/Vocabulary

Primary LanguageJupyter Notebook

Vocabulary

A framework for decomposing DNase I Hypersensitive Sites (DHSs) measured across 100s of biosamples using Non-Negative Matrix Factorization (NMF), with the goal of developing a regulatory "Vocabulary" for the accessible human genome.

Implementation

Object-oriented (OO) implementation, requiring Python 3 with scikit-learn, numpy, scipy, matplotlib, pandas installations. The primary OO-developed code are distributed in the root directory. Various analysis and visualization efforts are demonstrated in the notebooks directory using Jupyter notebooks. Requisite data are stored in the data directory, when possible. Several larger files that are incompatible with Github are available through Zenodo. Supporting scripts to obtain peak or signal data for new unseen biosamples are available in scripts.

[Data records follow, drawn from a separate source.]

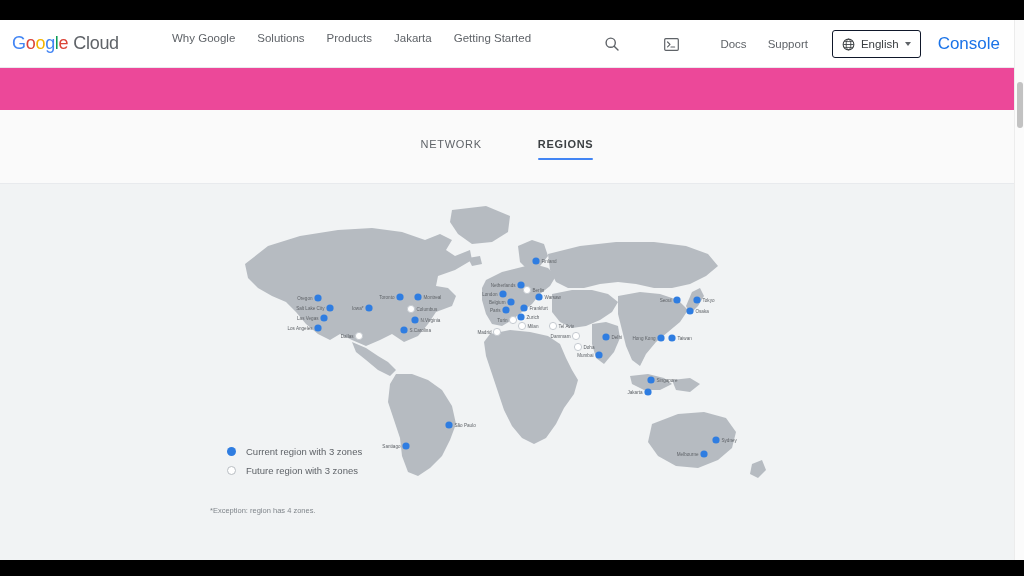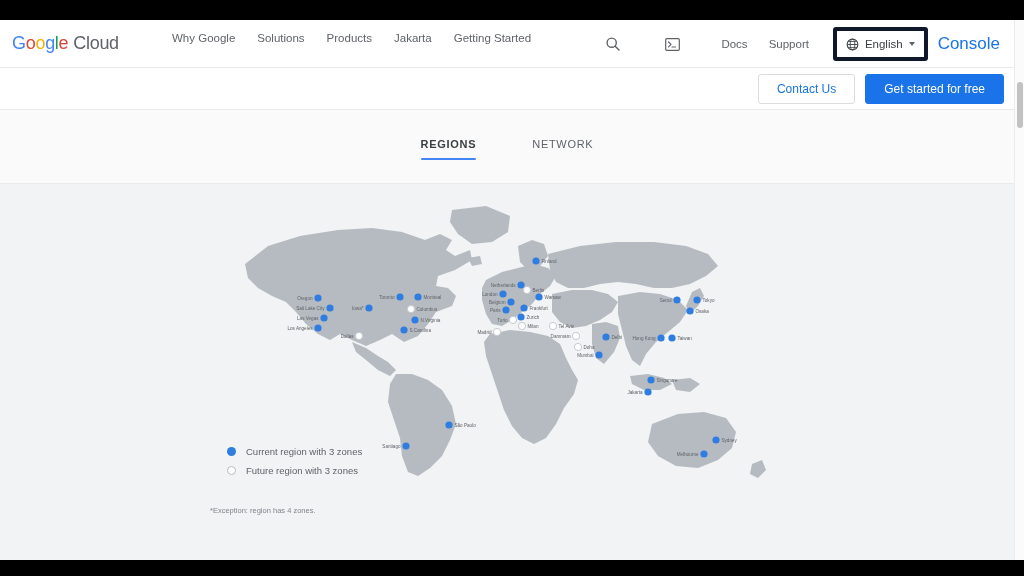"English" .lang-select { border: 4px solid #0f172a -> 1px solid #0f172a; margin-right: 3px -> 10px }
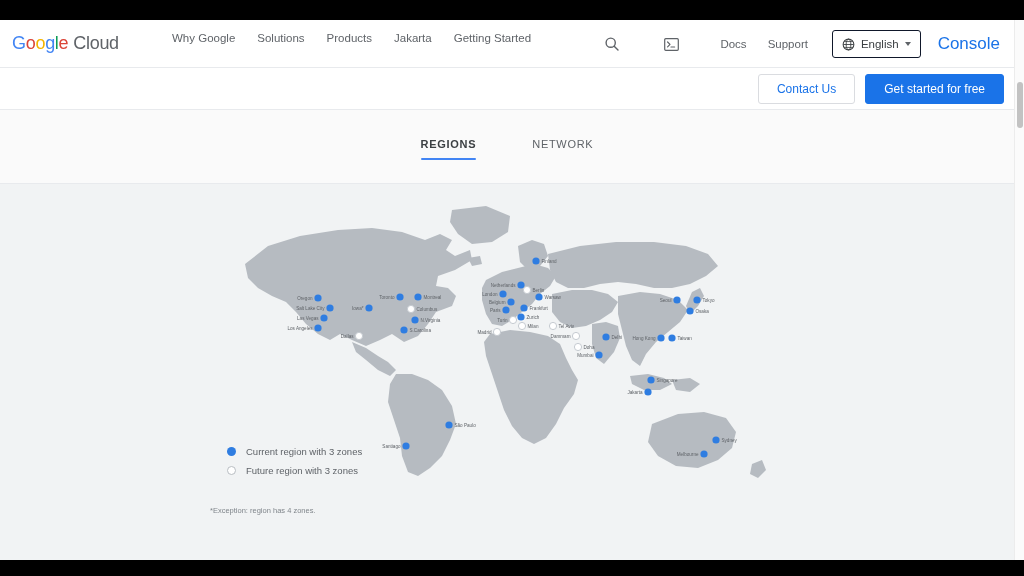"Contact Us" div.subheader { html: <div> <div> <div>Contact Us</div> <div>Get started for free</div> </div> </div> -> none }
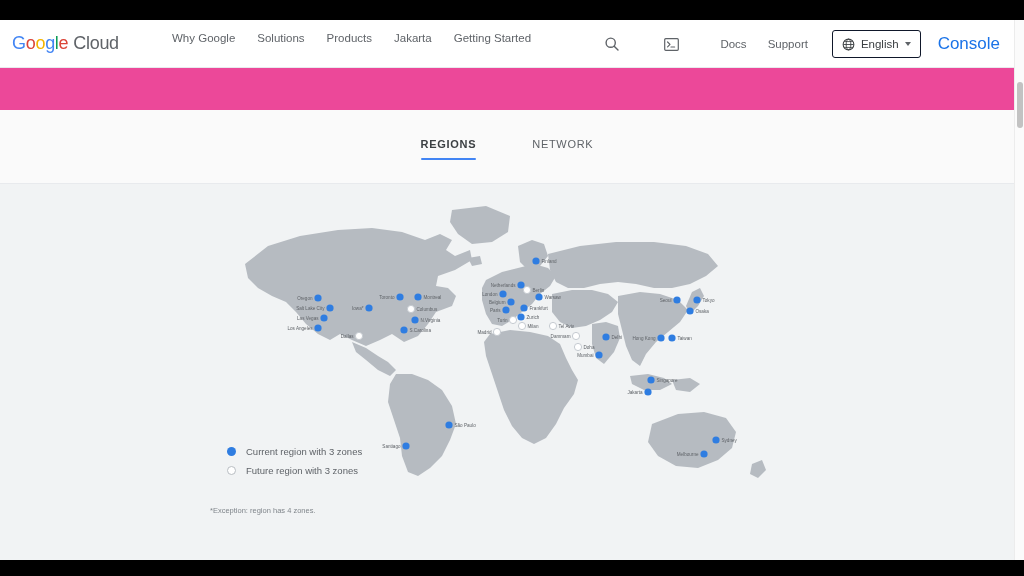"REGIONS" div.tab { order: before "NETWORK" -> after "NETWORK" }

Authors: Alexander (Sasha) Muratov & Wouter Meuleman

Notebooks

  1. Basic procedure using random binary data. Shows how to decompose a random binary matrix and measure reconstruction quality.
  2. Unsupervised metrics for choosing number of NMF components. Shows how we chose k=16 NMF components using unsupervised metrics.
  3. Demonstrating decomposition results of ENCODE DNase-Seq biosamples. Demonstrates how we decomposed a binary 733x3.6M matrix into a Vocabulary of regulatory components
  4. Visualizing decomposition results of ENCODE DNase-Seq biosamples. Visualizes the results of the decomposition in the previous notebook. Includes UMAP projection.
  5. Demonstrating the embedding of new biosamples into the coordinate space. Demonstrates how one can embed new (unseen) DNase-seq data into an existing NMF decomposition.
  6. Visualizing the embedding of new biosamples into the coordinate space. Visualizes the newly added biosamples alongside the existing 733. Includes UMAP projections.